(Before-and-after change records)
------------------------------

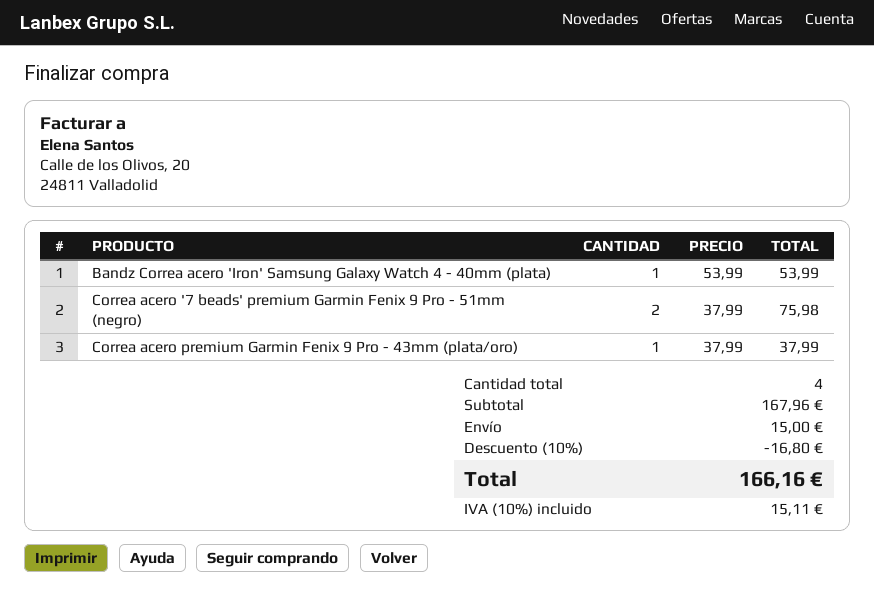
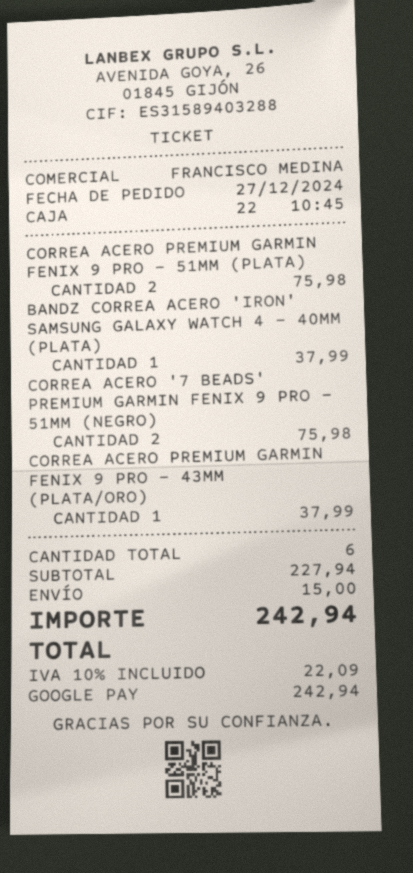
Bandz Correa acero 'Iron' Samsung Galaxy Watch 4 - 40mm (plata): 1 for 53.99 -> 1 for 37.99
CORREA ACERO PREMIUM GARMIN FENIX 9 PRO - 51MM (PLATA): none -> 2 for 75.98
total quantity: 4 -> 6
subtotal: 167.96 -> 227.94
discount: 10% = 16.80 -> none
tax: 10% = 15.11 -> 10% = 22.09
total: 166.16 -> 242.94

------------------------------

§ **Directions**: Each entry above must be repeated word for word, minus its images.

§ **Answer for the task**:
Bandz Correa acero 'Iron' Samsung Galaxy Watch 4 - 40mm (plata): 1 for 53.99 -> 1 for 37.99
CORREA ACERO PREMIUM GARMIN FENIX 9 PRO - 51MM (PLATA): none -> 2 for 75.98
total quantity: 4 -> 6
subtotal: 167.96 -> 227.94
discount: 10% = 16.80 -> none
tax: 10% = 15.11 -> 10% = 22.09
total: 166.16 -> 242.94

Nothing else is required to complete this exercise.